### What you will do
What you return must match the records below character for character, except that no picture appears.

BEGIN Source records

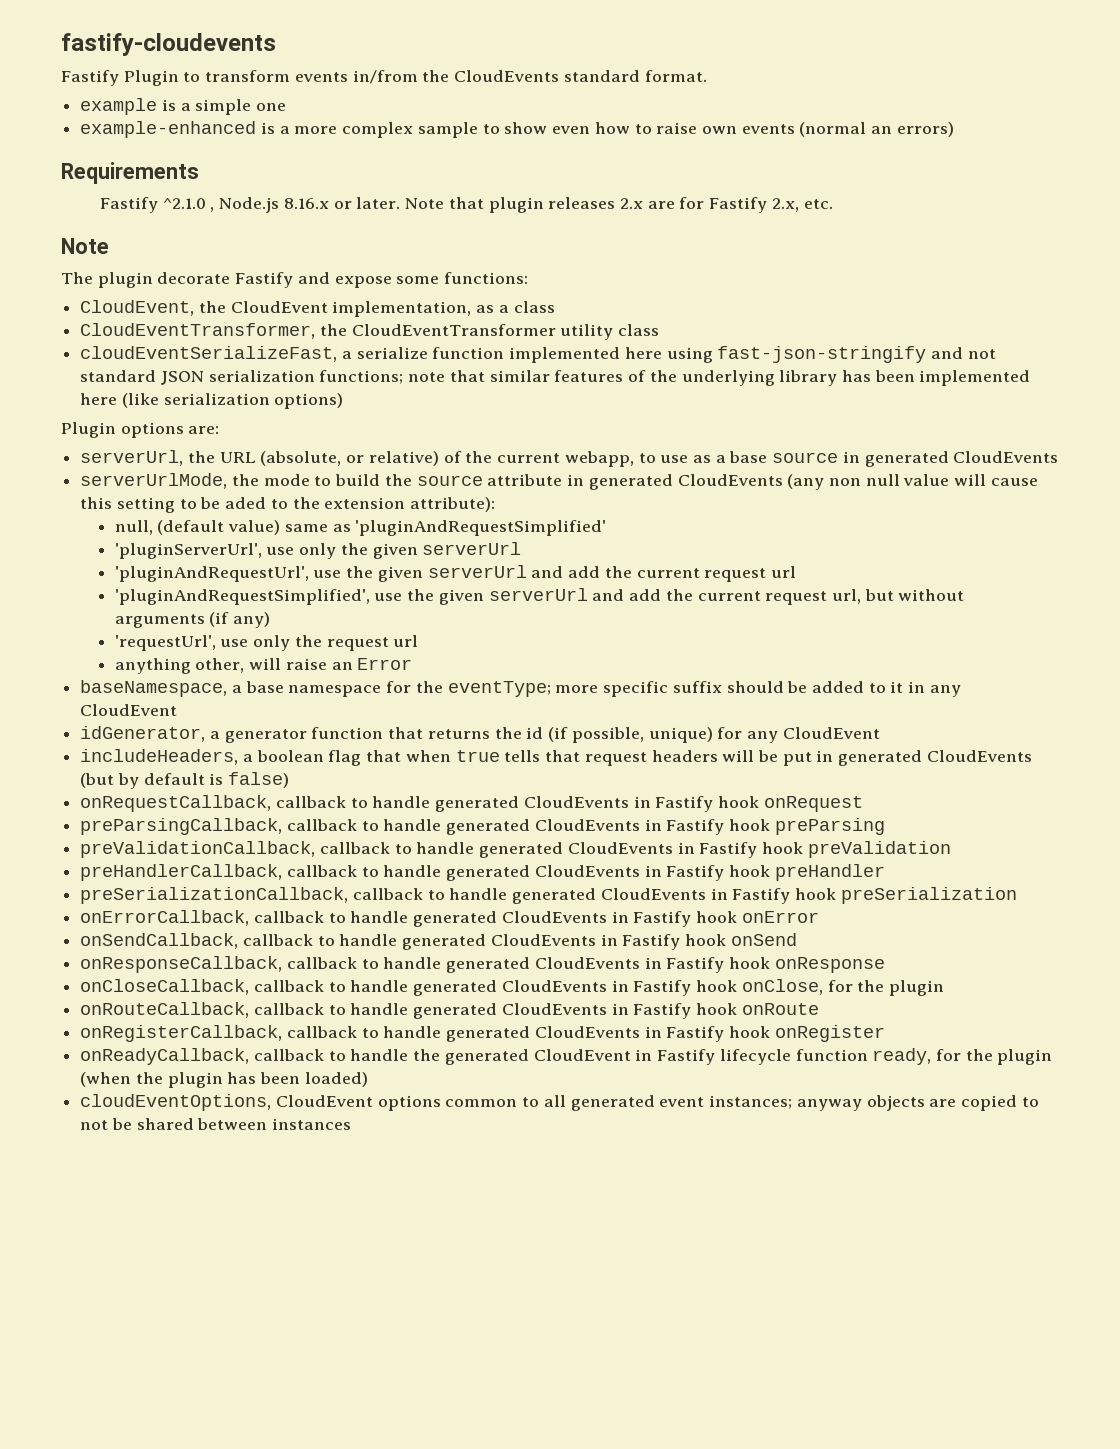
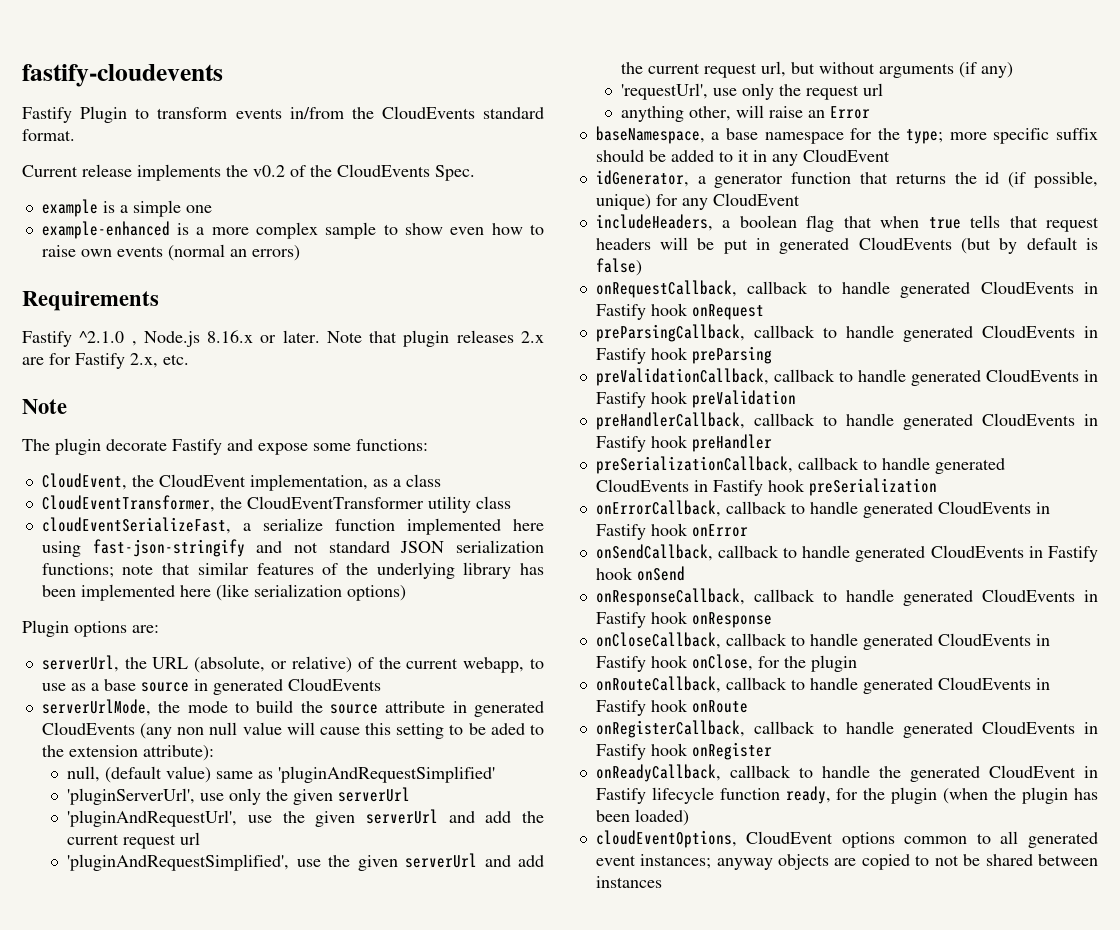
(707, 76) none -> [22,164,475,181] // Current release implements the v0.2 of the CloudEvents Spec.
[447,681,551,697] eventType; -> [906,129,944,144] type;

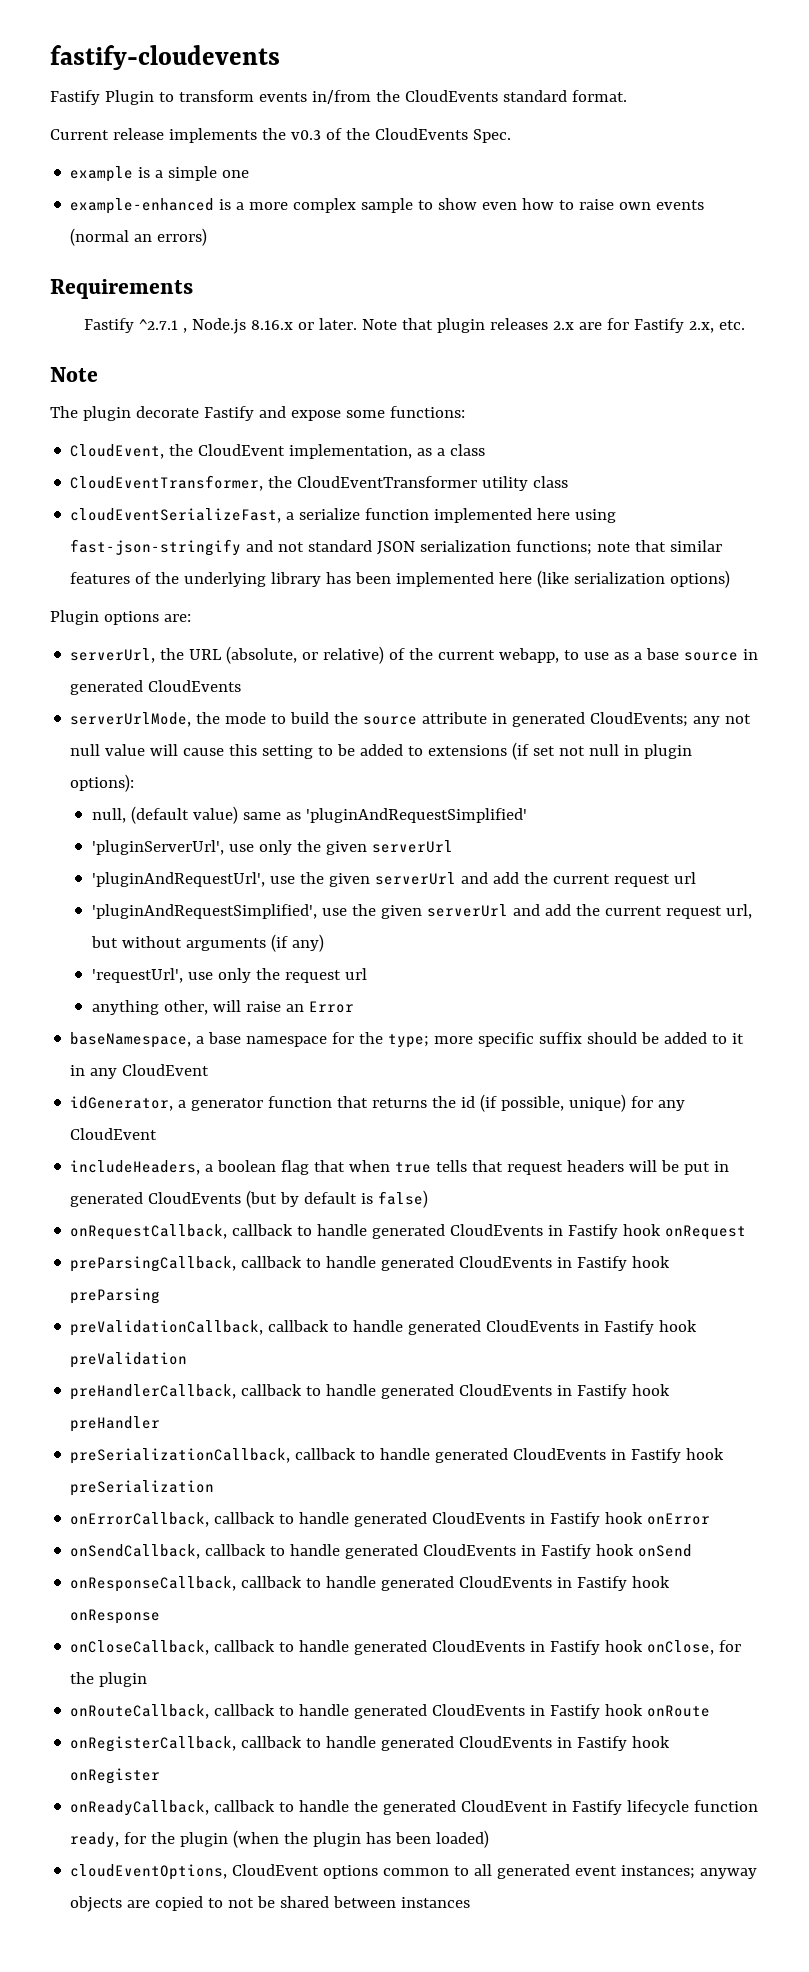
[253,165,285,177] v0.2 -> [290,130,321,140] v0.3
[79,331,125,343] ^2.1.0 -> [139,319,179,330] ^2.7.1
[41,722,205,739] CloudEvents (any non -> [590,712,752,727] CloudEvents; any not
[490,723,544,735] [41,745,214,761] aded to the extension attribute): -> [360,742,693,760] [70,774,135,792] added to extensions (if set not null in plugin options):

END Source records

### Solution for this problem
(707, 76) none -> [22,164,475,181] // Current release implements the v0.2 of the CloudEvents Spec.
[447,681,551,697] eventType; -> [906,129,944,144] type;

[253,165,285,177] v0.2 -> [290,130,321,140] v0.3
[79,331,125,343] ^2.1.0 -> [139,319,179,330] ^2.7.1
[41,722,205,739] CloudEvents (any non -> [590,712,752,727] CloudEvents; any not
[490,723,544,735] [41,745,214,761] aded to the extension attribute): -> [360,742,693,760] [70,774,135,792] added to extensions (if set not null in plugin options):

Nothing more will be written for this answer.